Viewing the charismatic, dapper puffin was one of the highlights of my recent trip to Canada’s Atlantic provinces. Atlantic puffins (Fratercula arctica), also known as common puffins, are easily recognized by their distinctive appearance. In their striking, black-and-white feathers, puffins appear to be in formal evening wear with shiny black tuxedos and starched white shirts. They plant their bright orange webbed feet firmly on the ground and tuck in their short stubby wings to hold their stocky bodies vertical.
But the puffin’s most outstanding feature is its adorable face and large, brightly-colored beak. “It is of course comically large and has been described as ‘parrot-like’. The general shape of the beak, when viewed in profile, is triangular and bulky compared to the bird’s size. Viewed from above or head on, however, the beak is quite slender and far more delicate-looking. The rather large and laterally-flattened bill is gaily coloured.” explain authors David Boag and Mike Alexander in their book The Atlantic Puffin.
You can see the puffin’s beak from different angles in the below photo.
The puffin’s eyes are often described as expressive and soulful. Interestingly, “The areas of white, or rather light grey, which give a puffin that almost human character are the face patches. Covering the side of the face, these patches extend behind the bird’s head in a gradually narrowing point which almost meets at the back of the puffin’s head. The shape of the bird’s head folds the plumage very slightly to the rear of the eye and this gives the appearance of a dark shadow extending towards the white point at the back of the head. It is this line or shadow which gives the sorrowful look to the puffin’s eye.”
“The iris of the eye is very dark blue or brown and is surrounded by a noticeable red orbital ring. The eyes are exaggerated by two horny blue-grey patches of skin above and below the eye. The upper patch is roughly triangular while the patch below the eye is more rectangular.”
It’s almost as if the puffin’s eyes are accentuated with professionally-applied eye makeup!
But the Atlantic puffin is so much more than just a pretty face!
Most photos show the delightful puffin on a rocky cliff surrounded by a colony of its peers. These are accurate depictions but only during breeding season which is typically May to September. As true seabirds, they spend the majority of their time (7-8 months of the year) alone on the open ocean swimming, diving, hunting and feeding.
It’s difficult to fathom that puffins can go from a densely-populated, land-dwelling, social setting (as seen below at the Puffin Viewing Site in Elliston, Newfoundland)…
… to a solitary, ocean-dwelling, individualist setting (as seen below in the waters of Bird Islands in Cape Breton, Nova Scotia) and thrive in both environments.
In her book Puffins, author Susan E Quinlan describes the puffin’s ability to survive in the ocean, “Most birds can’t live at sea because they can’t sit on the water. They would quickly get wet and cold and then sink and drown.
Staying afloat and keeping warm are not problems for puffins. These birds have built-in life jackets. Short feathers all over a puffin’s body trap a layer of air next to the bird’s skin. The trapped air helps the puffin stay afloat. It also acts as a blanket.

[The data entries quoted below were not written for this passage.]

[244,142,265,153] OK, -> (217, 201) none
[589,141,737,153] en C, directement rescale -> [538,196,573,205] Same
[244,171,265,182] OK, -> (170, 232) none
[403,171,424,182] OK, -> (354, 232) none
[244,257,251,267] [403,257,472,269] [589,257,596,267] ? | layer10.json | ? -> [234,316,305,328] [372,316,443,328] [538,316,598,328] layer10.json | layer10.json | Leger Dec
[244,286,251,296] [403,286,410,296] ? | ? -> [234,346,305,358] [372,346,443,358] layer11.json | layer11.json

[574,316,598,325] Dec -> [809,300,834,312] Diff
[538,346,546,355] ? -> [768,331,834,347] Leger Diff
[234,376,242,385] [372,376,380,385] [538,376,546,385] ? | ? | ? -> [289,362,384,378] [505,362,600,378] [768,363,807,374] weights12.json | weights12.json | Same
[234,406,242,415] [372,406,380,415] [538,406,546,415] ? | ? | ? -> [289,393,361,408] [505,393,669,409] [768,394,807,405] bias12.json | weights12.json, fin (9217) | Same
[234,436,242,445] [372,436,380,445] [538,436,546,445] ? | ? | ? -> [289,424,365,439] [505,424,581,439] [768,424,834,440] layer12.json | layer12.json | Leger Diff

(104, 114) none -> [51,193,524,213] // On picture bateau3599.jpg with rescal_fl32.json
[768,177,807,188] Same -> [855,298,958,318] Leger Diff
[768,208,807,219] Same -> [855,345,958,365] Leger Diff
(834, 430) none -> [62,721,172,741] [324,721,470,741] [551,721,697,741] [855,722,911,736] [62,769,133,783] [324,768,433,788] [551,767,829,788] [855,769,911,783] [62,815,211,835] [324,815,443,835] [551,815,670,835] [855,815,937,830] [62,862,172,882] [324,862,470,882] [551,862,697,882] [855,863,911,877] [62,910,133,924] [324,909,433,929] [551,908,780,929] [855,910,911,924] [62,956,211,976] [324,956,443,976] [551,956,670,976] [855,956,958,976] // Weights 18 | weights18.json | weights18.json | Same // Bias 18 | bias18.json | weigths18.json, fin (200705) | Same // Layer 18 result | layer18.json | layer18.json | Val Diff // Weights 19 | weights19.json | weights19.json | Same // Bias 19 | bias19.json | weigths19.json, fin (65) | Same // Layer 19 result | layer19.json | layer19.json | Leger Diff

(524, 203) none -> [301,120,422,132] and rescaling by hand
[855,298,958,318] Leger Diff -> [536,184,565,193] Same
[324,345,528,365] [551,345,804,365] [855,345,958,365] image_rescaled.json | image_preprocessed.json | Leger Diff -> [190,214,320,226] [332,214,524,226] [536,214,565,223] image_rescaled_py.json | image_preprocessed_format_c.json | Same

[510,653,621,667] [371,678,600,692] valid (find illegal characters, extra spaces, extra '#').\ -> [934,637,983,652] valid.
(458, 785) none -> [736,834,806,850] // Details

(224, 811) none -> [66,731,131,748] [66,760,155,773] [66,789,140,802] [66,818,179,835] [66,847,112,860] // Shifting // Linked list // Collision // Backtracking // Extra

The air stops the cold ocean water from reaching the puffin’s skin.
To keep its life jacket in working order, a puffin must keep its feathers clean, soft, and waterproof… by preening, or grooming… To preen, a puffin first rubs its bill on its preen gland. … After coating its bill with preen oil, the puffin carefully pulls each feather through its closed bill. The bill edges strip away any dirt and spread the oil over the feather. Preen oil keeps the feather barbs soft and helps repel water… puffins spend a good part of each day preening. Dressed in its life jacket of carefully preened feathers, a puffin can bob up and down on the cold sea like a cork.”
This puffin demonstrates the fine art of preening!
In addition to staying afloat and keeping warm, puffins (obviously) need food and water to survive. As explained by Wikipedia, “The Atlantic puffin diet consists almost entirely of fish… When fishing, it swims underwater using its semi-extended wings as paddles to ‘fly’ through the water and its feet as a rudder. It swims fast and can reach considerable depths and stay submerged for up to a minute. … An adult bird needs to eat an estimated 40 of these per day – sand eels, herring, capelin, and sprats being the most often consumed.
It fishes by sight and can swallow small fish while submerged, but larger specimens are brought to the surface. It can catch several small fish in one dive, holding the first ones in place in its beak with its muscular, grooved tongue while it catches others. The two mandibles are hinged in such a way that they can be held parallel to hold a row of fish in place and these are also retained by inward-facing serrations on the edges of the beak.
It copes with the excess salt that it swallows partly through its kidneys and partly by excretion through specialised salt glands in its nostrils.”
I wasn’t lucky enough to photograph a puffin carrying fish in its beak but you can see the puffin’s powerful tongue and beak in this shot.
I came across several fascinating stories about Atlantic puffins while researching for this blog post. For instance, in late 2019, zoology researchers published the biological sciences brief report Evidence of Tool Use in a Seabird.
Researchers observed “2 Atlantic puffins at their breeding colonies, one in Wales and the other in Iceland…, spontaneously using a small wooden stick to scratch their bodies”. This was the first report of a puffin, or any other seabird, using a tool which “involved the direct manipulation of a detached object toward a specific part of the environment (the birds’ plumage) with a specific goal”.
The report goes on to discuss the importance of these observations: “One possibility is that the behavior arose by independent behavioral innovations as flexible problem solving by the puffins observed, or that they socially learned this behavior from other innovators. …
The propensity for behavioral innovation has been shown to increase with relative brain size in birds and primates. Seabirds’ relative brain size is comparatively small and they are not generally described as possessing sophisticated cognitive abilities. However, they feed in patchy, unpredictable environments, where they must integrate multiple sources of physical and social information to make complex decisions in space and time. Solving such problems requires behavioral flexibility and skills in multiple domains including learning, memory, and planning, also evidenced by high levels of fidelity in migration and foraging routes in numerous species. As such, seabirds’ cognitive capacities may have been considerably underestimated.” At the risk of drastically oversimplifying the findings, it seems puffins are smarter than we thought!
I didn’t witness a puffin scratching itself with a stick but I did see a puffin pick up a tube of ChapStick! Aside from the fact you’d never want a puffin to mistake plastic waste for food, it was rather amusing to see a puffin walking around with ChapStick in its colorful beak! I feel compelled to point out, I saw no other garbage at the Puffin Viewing Site—the ChapStick was clearly an anomaly.
It was more common to see puffins picking up vegetation around the nesting site.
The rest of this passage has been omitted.